The chair also explained why she asked for the notebooks:

“The documents that are required to be produced are specified in some detail in the Annexes to the Notice […} Mr Johnson’s diaries for the same period, together with notebooks that I have been told contain his contemporaneous notes. […]

“By the date of the Notice, the Inquiry had received  […] exhibited to the draft statements of other Cabinet Office witness statements, redacted extracts from the diary of Mr Johnson. Whilst it is correct that Mr Johnson’s notebooks had not been produced to the Inquiry in redacted form at the date of the Notice, disclosure of these documents was due on the dates provided for in the Notice and the Cabinet Office had already stated that they would be redacted for relevance.”

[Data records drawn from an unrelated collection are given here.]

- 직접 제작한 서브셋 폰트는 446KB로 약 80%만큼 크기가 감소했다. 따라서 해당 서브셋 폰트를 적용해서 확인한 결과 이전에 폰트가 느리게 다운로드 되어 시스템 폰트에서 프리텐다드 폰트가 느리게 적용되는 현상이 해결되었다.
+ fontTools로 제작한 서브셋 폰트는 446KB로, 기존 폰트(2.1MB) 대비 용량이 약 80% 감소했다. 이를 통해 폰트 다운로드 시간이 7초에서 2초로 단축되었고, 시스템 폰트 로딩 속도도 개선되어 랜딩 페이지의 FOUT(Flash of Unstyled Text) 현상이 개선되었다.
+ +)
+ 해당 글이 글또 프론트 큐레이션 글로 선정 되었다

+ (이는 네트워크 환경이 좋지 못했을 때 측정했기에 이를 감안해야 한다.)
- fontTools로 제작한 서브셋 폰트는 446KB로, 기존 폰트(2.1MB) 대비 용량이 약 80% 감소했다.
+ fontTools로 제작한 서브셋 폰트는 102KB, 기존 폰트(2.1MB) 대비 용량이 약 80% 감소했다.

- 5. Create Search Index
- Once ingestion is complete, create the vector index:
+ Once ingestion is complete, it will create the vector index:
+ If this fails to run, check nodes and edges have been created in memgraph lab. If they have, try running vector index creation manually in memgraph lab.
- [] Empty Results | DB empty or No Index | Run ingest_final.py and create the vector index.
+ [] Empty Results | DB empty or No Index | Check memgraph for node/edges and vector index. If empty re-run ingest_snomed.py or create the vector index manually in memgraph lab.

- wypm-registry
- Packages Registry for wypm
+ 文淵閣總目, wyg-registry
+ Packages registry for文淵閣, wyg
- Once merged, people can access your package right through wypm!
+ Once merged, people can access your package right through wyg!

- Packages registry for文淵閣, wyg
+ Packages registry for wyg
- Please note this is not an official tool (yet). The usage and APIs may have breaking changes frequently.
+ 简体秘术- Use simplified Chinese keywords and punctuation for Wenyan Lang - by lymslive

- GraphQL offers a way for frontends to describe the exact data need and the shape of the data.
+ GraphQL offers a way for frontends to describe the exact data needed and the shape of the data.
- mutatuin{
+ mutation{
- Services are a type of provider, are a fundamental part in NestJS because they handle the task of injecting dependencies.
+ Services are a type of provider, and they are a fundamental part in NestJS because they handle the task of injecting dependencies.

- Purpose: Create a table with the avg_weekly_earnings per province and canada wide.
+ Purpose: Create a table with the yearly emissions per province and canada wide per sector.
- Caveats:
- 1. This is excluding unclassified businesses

What it looks like is that the chair used the issuing of a notice that she was going to issue anyway to formally request the notebooks and the diaries, parts of which were arriving in other forms.

The chair is also saying that she knows the Cabinet Office must have access to the Johnson diaries, else parts of those diaries would not be exhibited to witness statements prepared by the Cabinet Office.

She added:

“The essential thrust of the application therefore appears to be that this assessment is irrational, and thus there was no power to issue the Notice, because the Cabinet Office has reviewed the documents for itself and has concluded that those parts which are sought to be withheld from the Inquiry are “unambiguously irrelevant”.  I do not accept that my assessment was irrational.”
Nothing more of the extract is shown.